This is rather a mixed bag of amendments. I would like to return to Amendment 1, on enforcement; a very useful amendment proposed by the noble Baroness, Lady Neville-Rolfe. As she so clearly described, enforcement has long been one of the weakest points in our immigration system. Indeed, enforced returns have been in steady decline for years. They fell from 16,000 in 2010 to just under 7,000 in 2020—that is more than half—and that was the lowest level since records began. Voluntary returns have also fallen since 2015. Partly as a result of these failures, we now have 90,000 immigration offenders living in the community; that is somewhat more than the size of the British Army. Furthermore, more than half of them—about 55,000—no longer even bother to report to the Home Office as they are supposed to do: they have simply disappeared.
I shall make three brief suggestions about how this could be tackled. First, we should adopt a much tougher approach towards those countries that take an unreasonable attitude to taking back their own citizens—India, Pakistan and Iran come to mind, but there are a number of others. As noble Lords will know, illegal immigrants frequently destroy their documents, and these countries usually refuse to accept the biometric identity documents that the British Government produce for them. I think that our willingness to issue visas for the UK should take this attitude into account.

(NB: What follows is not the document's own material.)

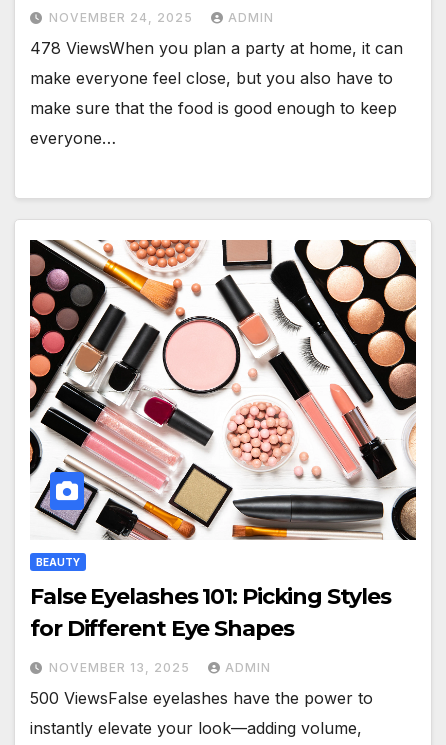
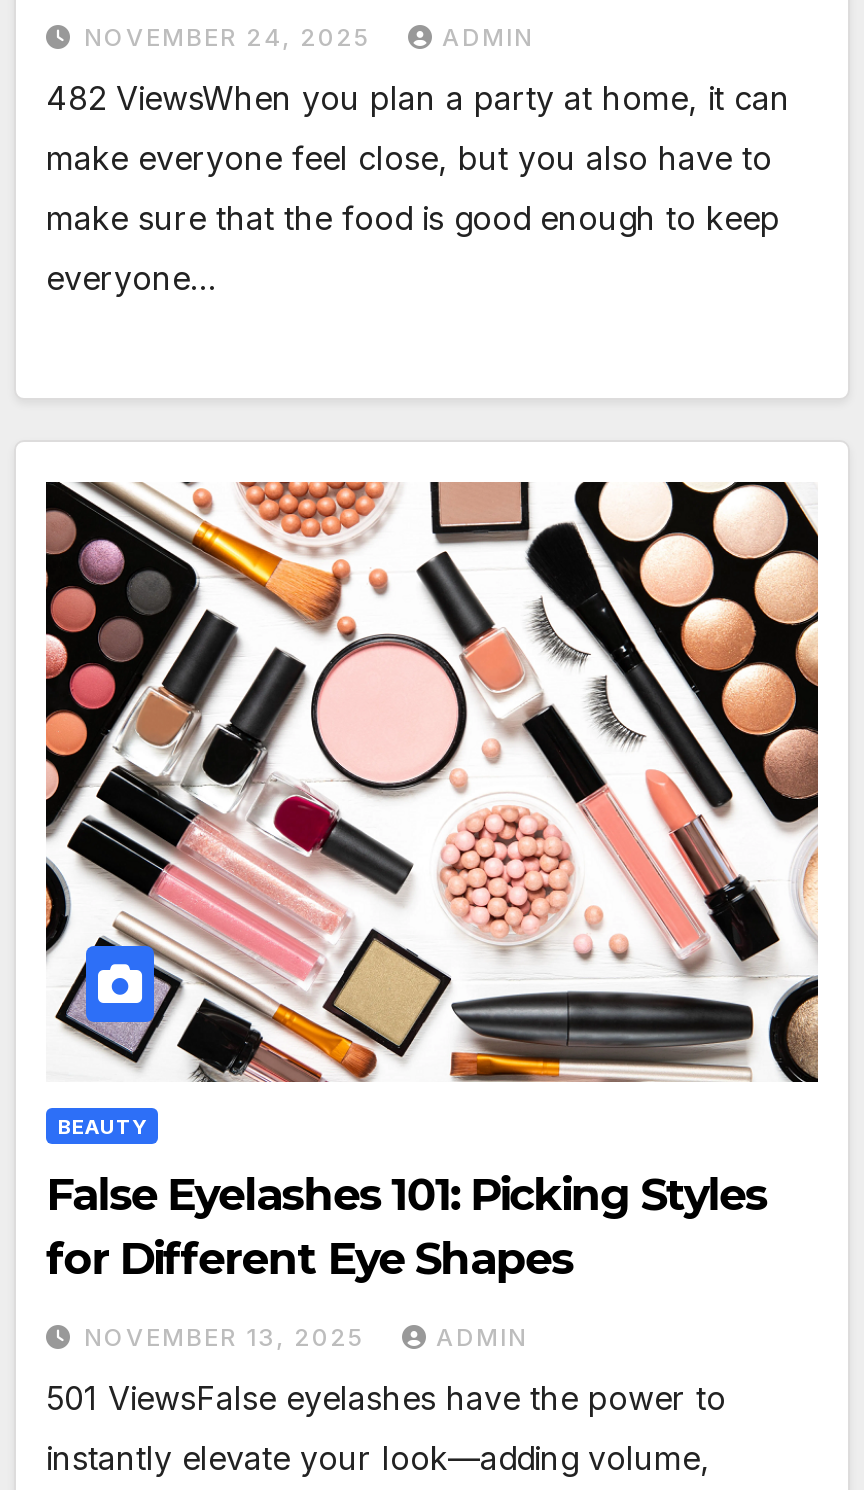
- 478 ViewsWhen you plan a party at home, it can
+ 482 ViewsWhen you plan a party at home, it can

- 500 ViewsFalse eyelashes have the power to
+ 501 ViewsFalse eyelashes have the power to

Secondly, we also need to retain—indeed, restore—the detained fast-track system for asylum claims that are obviously very weak. It was very effective for some years, but was quietly dropped by the Government quite recently after several years in a legal morass. Thirdly, we should be much more effective in enforcing the laws on illegal working. It is clear that this is a major pull factor for illegal immigration.
Finally, a particular difficulty facing the new immigration system is that of preventing EU visitors and other non-visa nationals working while in this country. A report to Parliament on enforcement, as proposed in this amendment, would be a valuable first step.